Transform messy SEC filings into clean, structured Markdown. Built for AI. Optimized for retrieval. Ready for production.

Before and After Comparison Apple 10-K cover page: Raw SEC HTML (left) vs. Clean Markdown (right)


The Problem

RAG pipelines fail on SEC filings because standard parsers destroy document structure.

When you flatten a 200-page 10-K to plain text:

  • Tables break — Complex financial statements become misaligned text
  • Pages are lost — Can't cite sources or trace answers back
  • Sections merge — Risk Factors and MD&A become indistinguishable
  • Formatting is stripped — Headers, bolds, lists (LLM reasoning cues) gone
  • Retrieval fails — Chunks without structure return wrong context

Your RAG system is only as good as your data. Garbage in, garbage out.

The Solution

sec2md rebuilds SEC filings as clean, semantic Markdown designed for AI systems:

  • Preserves structure - Headers (#), paragraphs, lists maintained
  • Converts tables - Complex HTML tables → clean Markdown pipes
  • Strips noise - XBRL tags, inline styles, and boilerplate removed
  • Tracks pages - Original pagination preserved for citation
  • Detects sections - Auto-extract Risk Factors, MD&A, Business sections
  • Chunks intelligently - Page-aware splitting with metadata headers

What We Support

Document Type Status Notes
10-K/Q Filings Full section extraction (ITEM 1-16)
Financial Statements Tables preserved in Markdown
Notes to Financials Automatic table unwrapping
8-K Press Releases Clean prose extraction
Proxy Statements (DEF 14A) Executive compensation, governance
Exhibits (Contracts) Merger agreements, material contracts

Installation

pip install sec2md

Quickstart

import sec2md

# Convert any SEC filing to clean Markdown
md = sec2md.convert_to_markdown(
    "https://www.sec.gov/Archives/edgar/data/320193/000032019324000123/aapl-20240928.htm",
    user_agent="Your Name <you@example.com>"
)

Input: Messy SEC HTML with XBRL tags, nested tables, inline styles Output: Clean, structured Markdown ready for LLMs

## ITEM 1. Business

Apple Inc. designs, manufactures, and markets smartphones, personal computers,
tablets, wearables, and accessories worldwide...

### Products

| Product Category | Revenue (millions) |
|------------------|-------------------|
| iPhone           | $200,583          |
| Mac              | $29,357           |
| iPad             | $28,300           |
...

Core Features

1️⃣ Section Extraction

Extract specific sections from 10-K/10-Q filings with type-safe enums:

from sec2md import Item10K

pages = sec2md.convert_to_markdown(html, return_pages=True)
sections = sec2md.extract_sections(pages, filing_type="10-K")

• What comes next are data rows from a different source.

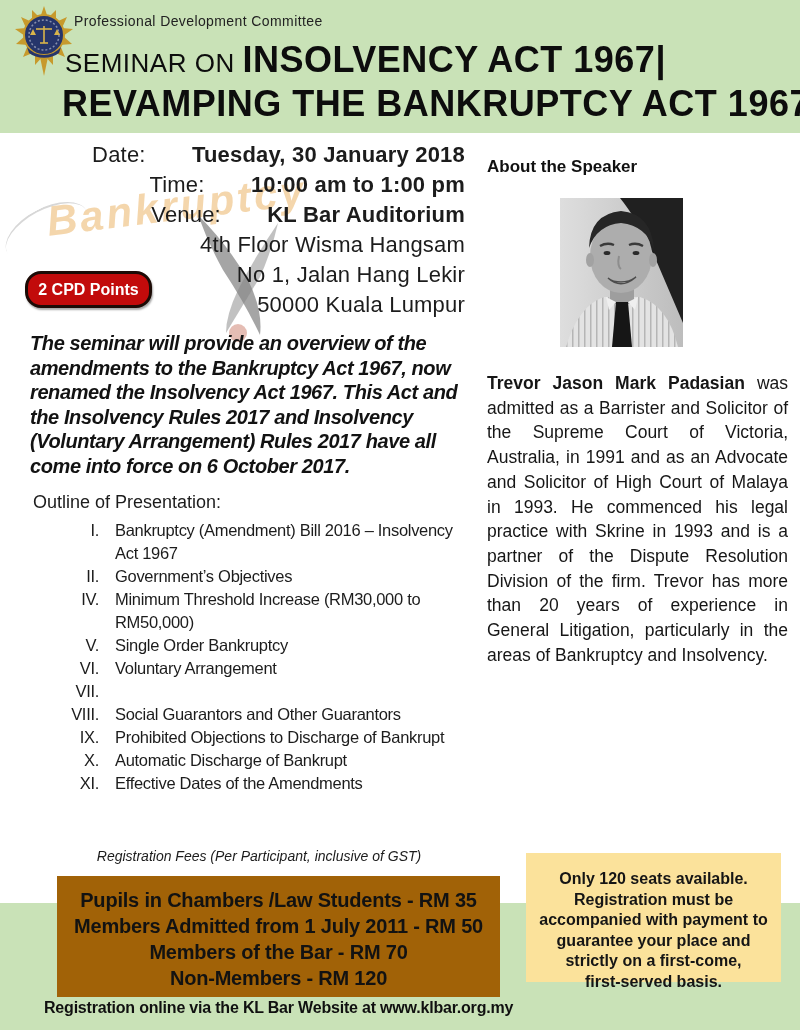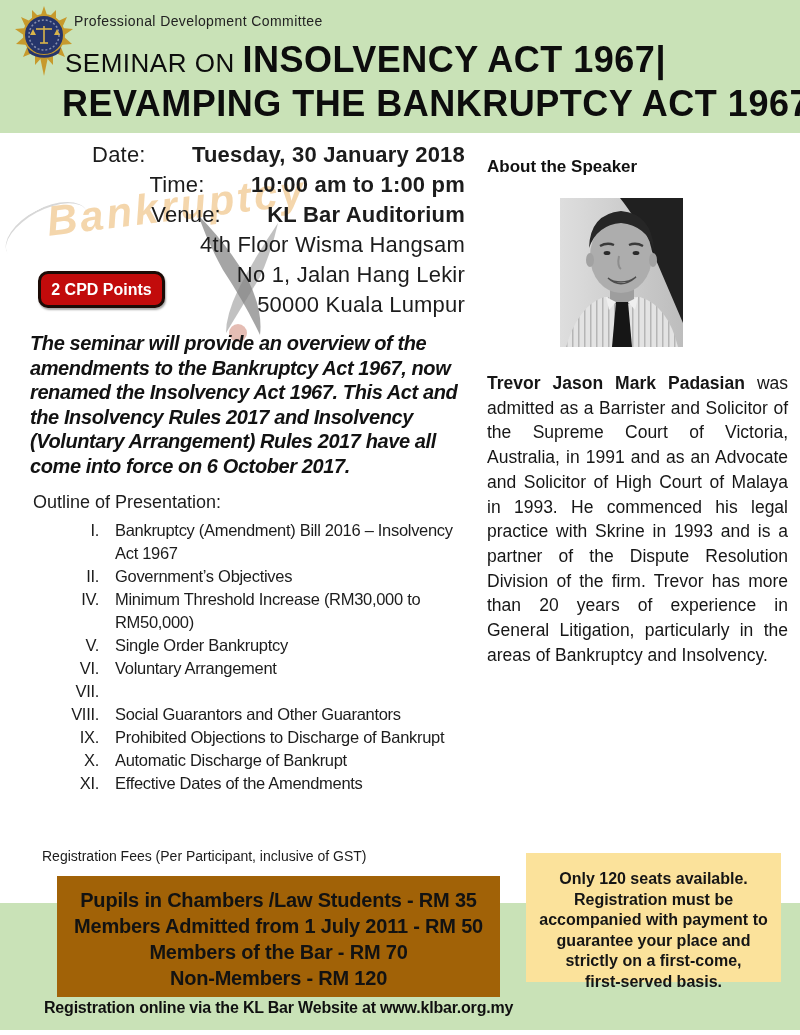--- a/index.html
+++ b/index.html
@@ -30,8 +30,8 @@
   .dateblock .lbl{font-weight:400;}
   .dateblock .val{font-weight:700;margin-left:40px;}
   .cpd{position:absolute;left:25px;top:271px;width:121px;height:31px;background:#c20b0b;
-       border:3px solid #1c0b06;border-radius:10px;color:#ffffff;font-weight:700;font-size:16px;
-       line-height:31px;text-align:center;z-index:2;box-shadow:1px 2px 2px rgba(0,0,0,.35);margin-left:13px;}
+       border:3px solid #1c0b06;border-radius:16px;color:#ffffff;font-weight:700;font-size:16px;
+       line-height:31px;text-align:center;z-index:2;box-shadow:1px 2px 2px rgba(0,0,0,.35);}
 
   
   .overview{position:absolute;left:30px;top:331px;width:432px;font-size:20px;font-weight:700;

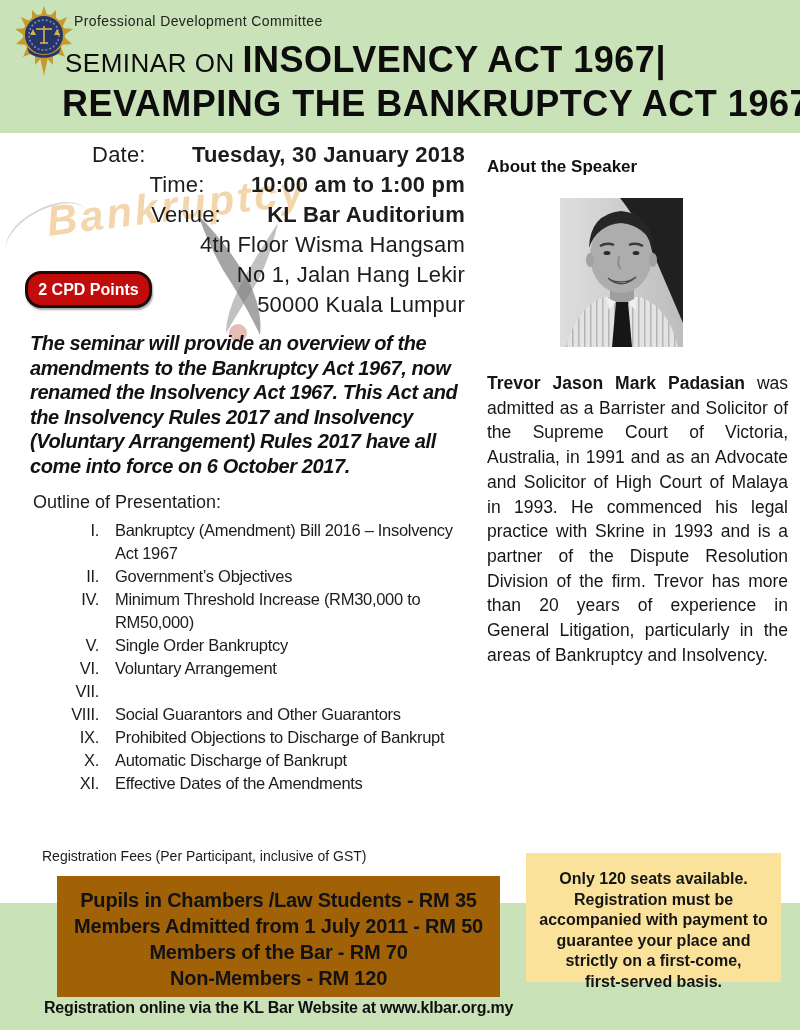--- a/index.html
+++ b/index.html
@@ -45,7 +45,7 @@
   .otxt{width:375px;}
 
   
-  .fees-h{position:absolute;left:42px;top:848px;width:450px;text-align:left;font-size:14px;color:#1c1c1c;}
+  .fees-h{position:absolute;left:34px;top:848px;width:450px;text-align:center;font-size:14px;color:#1c1c1c;font-style:italic;}
   .fees-box{position:absolute;left:57px;top:876px;width:443px;height:121px;background:#a16207;
             z-index:2;text-align:center;padding-top:11px;box-sizing:border-box;}
   .fees-box div{font-size:20px;font-weight:700;line-height:26px;color:#121212;letter-spacing:-.2px;}

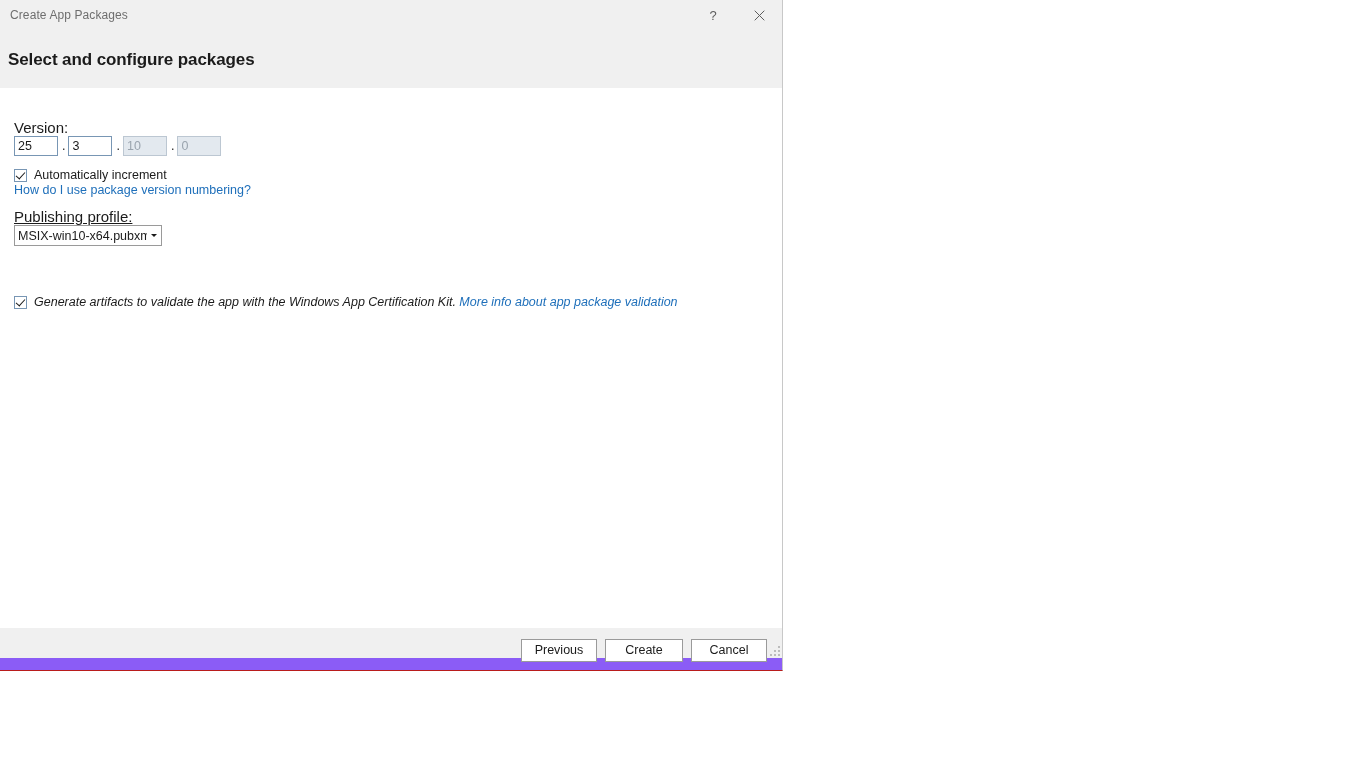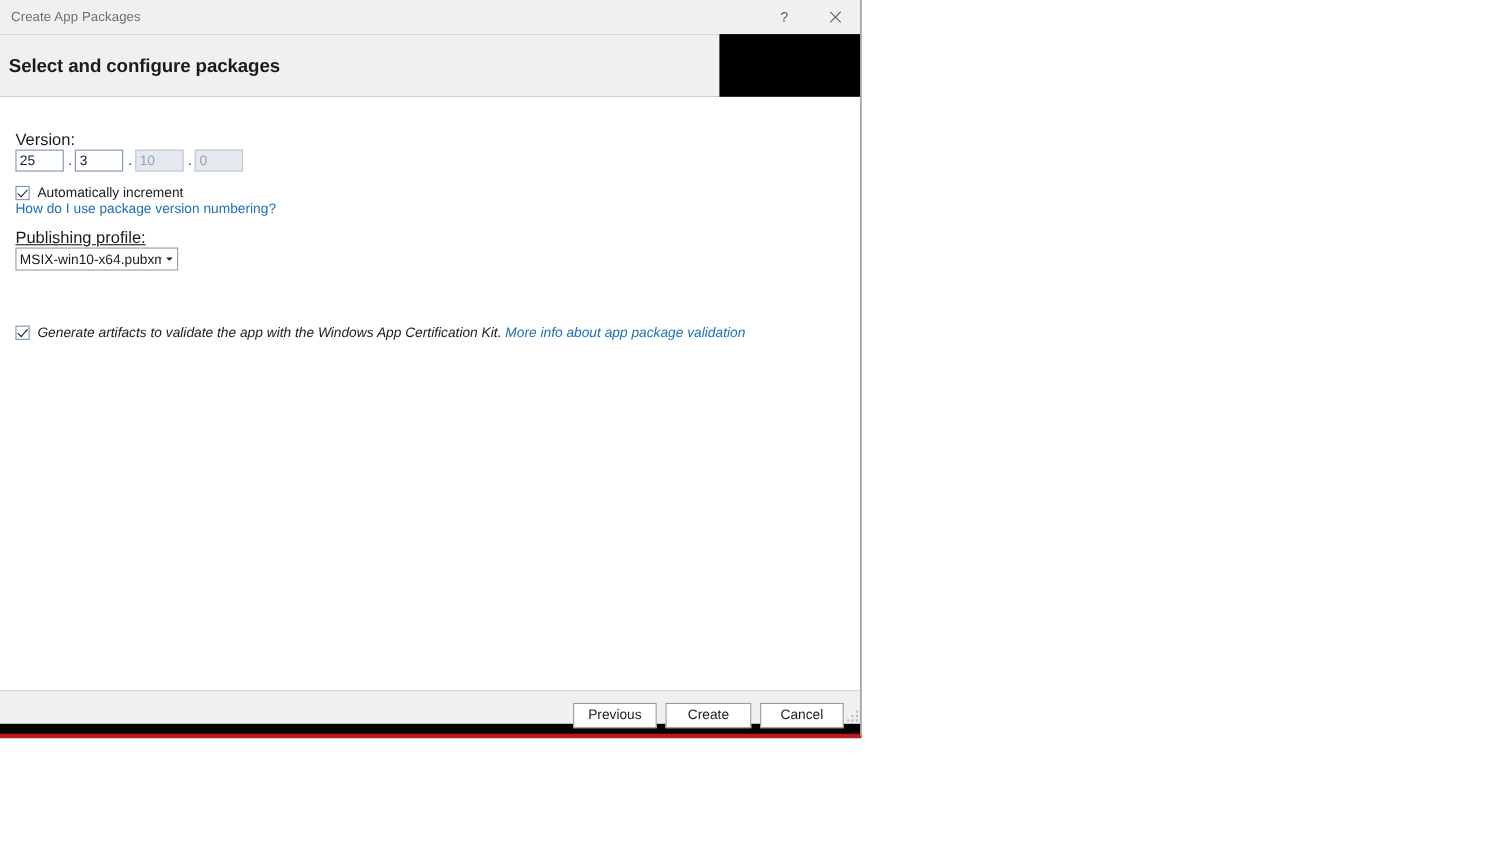--- a/index.html
+++ b/index.html
@@ -18,9 +18,9 @@
     top: 0;
     width: 783px;
     height: 671px;
-    background: #000000;
+    background: #8b5cf6;
     border-right: 1px solid #c8c8c8;
-    border-bottom: 4px solid #b91c1c;
+    border-bottom: 1px solid #b91c1c;
     box-sizing: border-box;
     overflow: hidden;
   }

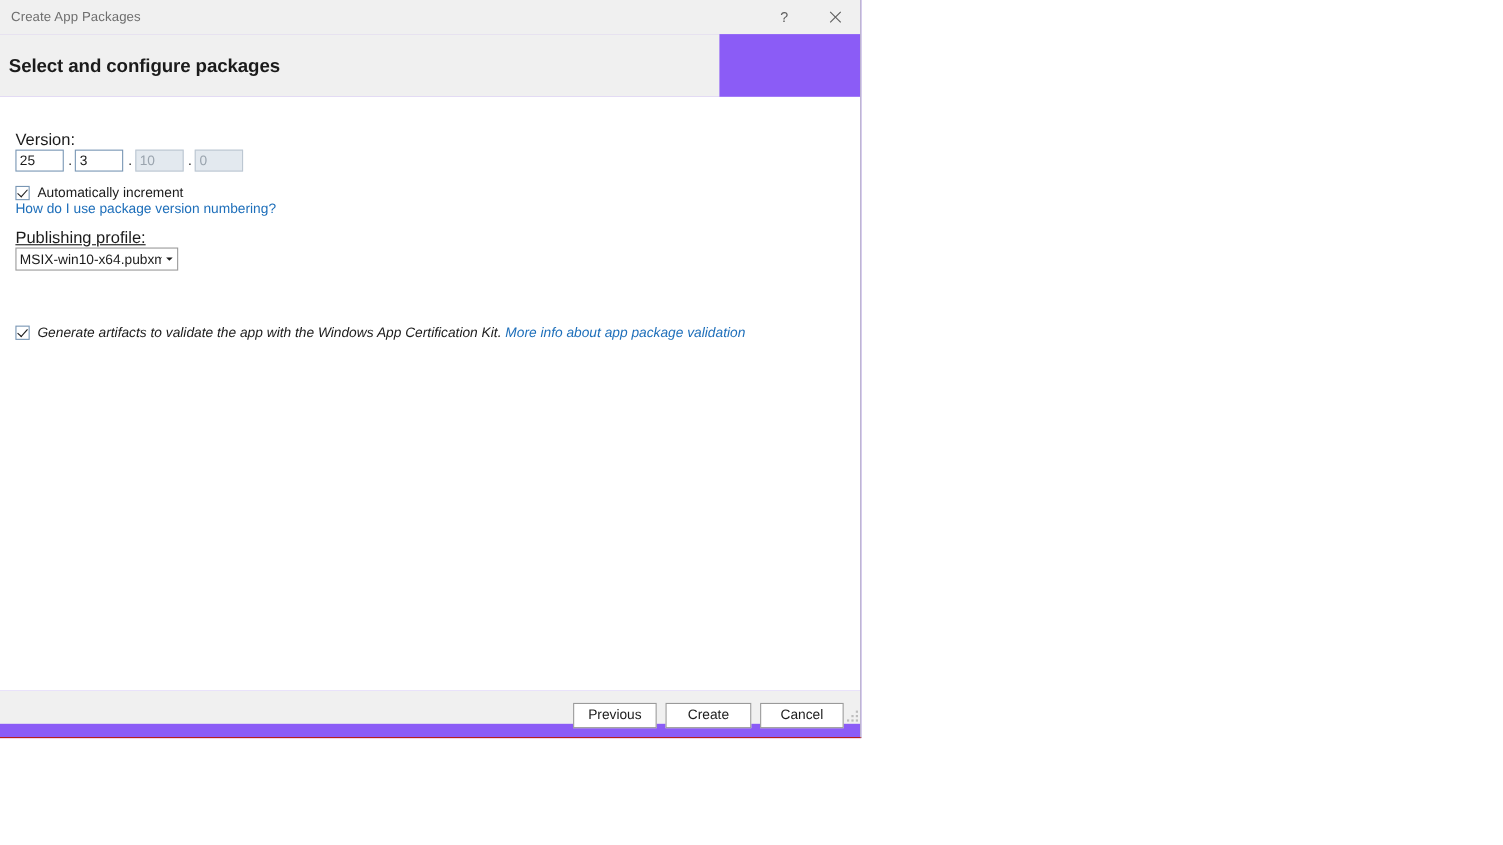--- a/index.html
+++ b/index.html
@@ -63,7 +63,7 @@
   #header {
     position: absolute;
     left: 0; top: 31px;
-    width: 654px;
+    width: 782px;
     height: 57px;
     background: #f0f0f0;
   }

# Get Risk Factors section
risk = sec2md.get_section(sections, Item10K.RISK_FACTORS)
print(risk.markdown())  # Just the risk factors text
print(risk.page_range)   # (12, 28) - page citations

2️⃣ Page-Aware Chunking

Intelligent chunking that preserves page numbers for citations:

chunks = sec2md.chunk_pages(pages, chunk_size=512)

for chunk in chunks:
    print(f"Page {chunk.page}: {chunk.content[:100]}...")
    # Use for embeddings, citations, or retrieval

3️⃣ RAG-Optimized Headers

Boost retrieval quality by adding metadata to chunk embeddings:

header = """# Apple Inc. (AAPL)
Form 10-K | FY 2024 | Risk Factors"""

chunks = sec2md.chunk_section(risk, header=header)

# chunk.embedding_text includes header for better embeddings
# chunk.content contains only the actual filing text

4️⃣ EdgarTools Integration

Works seamlessly with edgartools:

from edgar import Company
company = Company("AAPL")
filing = company.get_filings(form="10-K").latest()

md = sec2md.convert_to_markdown(filing.html())

Why Choose sec2md?

Just Parse It

Most libraries force you to choose between speed and accuracy. sec2md gives you both:

  • 🚀 Fast - Processes 200-page filings in seconds
  • 🎯 Accurate - Purpose-built for SEC document structure
  • 🔧 Simple - One function call, zero configuration

Built for Agentic RAG

Don't rebuild what we've already solved:

  • Page tracking - Cite sources with exact page numbers
  • Section detection - Extract just what you need (Risk Factors, MD&A)
  • Smart chunking - Respects table boundaries, preserves context
  • Metadata headers - Boost embedding quality 2-3x with contextual headers

Documentation

📚 Full documentation: sec2md.readthedocs.io


Contributing

We welcome contributions! See CONTRIBUTING.md for guidelines.

License

MIT © 2025

Project details


Download files

Download the file for your platform. If you're not sure which to choose, learn more about installing packages.

Source Distribution

sec2md-0.1.15.tar.gz (47.9 kB view details)

Uploaded Source

Built Distribution

If you're not sure about the file name format, learn more about wheel file names.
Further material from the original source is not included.